Ayachi HAMMAMI, figure de premier plan de l’opposition tunisienne

La police tunisienne a arrêté mardi Ayachi HAMMAMI à son domicile afin de faire exécuter une peine de cinq ans de prison, infligée pour complot contre la sûreté de l’État, selon sa famille. HAMMAMI, ancien ministre des Droits de l’homme en 2020, fait partie de plusieurs dirigeants de l’opposition condamnés récemment par une cour d’appel à des peines allant jusqu’à 45 ans.

Dans une vidéo publiée par sa famille, HAMMAMI a déclaré : « J’ai passé des années à me battre pour la démocratie, la liberté et les droits. Je vais transformer ma cellule en un nouveau front de lutte » et a annoncé son intention d’entamer une grève de la faim.

La semaine dernière, d’autres figures de l’opposition, comme Chaima ISSA et Najib CHEBBI, ont été arrêtées ou condamnées dans le cadre de la même affaire, impliquant 40 personnes au total.

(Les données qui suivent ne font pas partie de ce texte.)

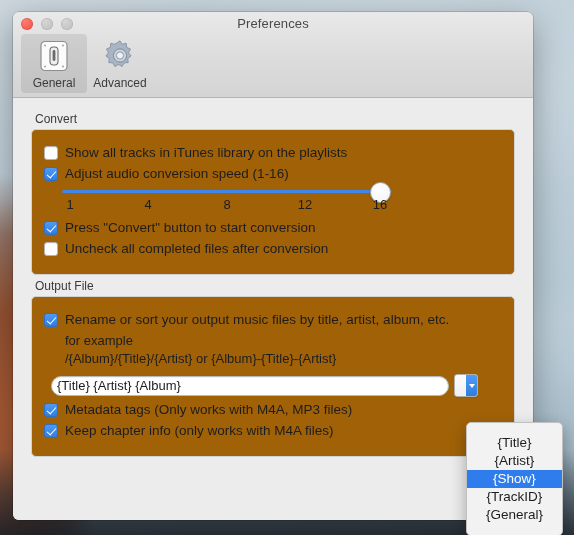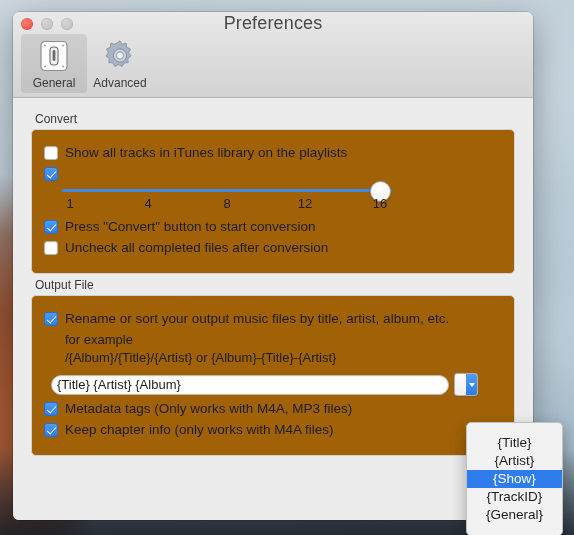"Preferences" #title { font-size: 18px -> 13px }
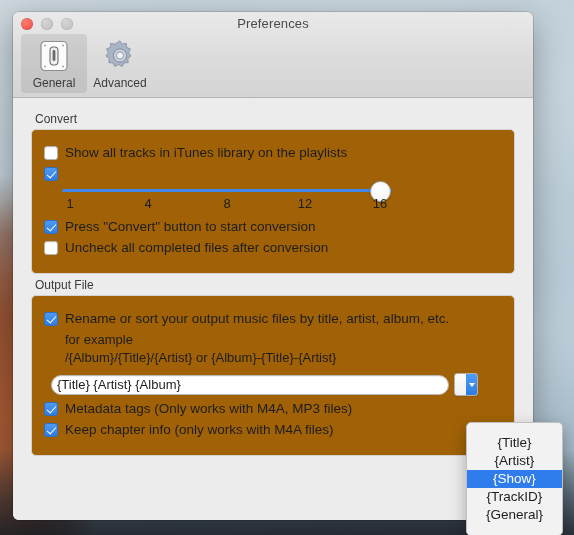"Adjust audio conversion speed (1-16)" div.cb-text { html: none -> <div>Adjust audio conversion speed (1-16)</div> }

Vingt d’entre elles ont été condamnées par contumace après avoir quitté le pays.

Les autorités tunisiennes affirment que les personnes inculpées ont cherché à déstabiliser le pays et à renverser le président Kais SAIED. Le président a déclaré qu’aucun citoyen n’est au-dessus des lois, quels que soient sa position ou son nom.

Des organisations telles qu’Amnesty International et Human Rights Watch ont qualifié ces peines de « signe de répression accrue » contre les critiques du régime depuis l’acquisition de pouvoirs élargis par SAIED en 2021.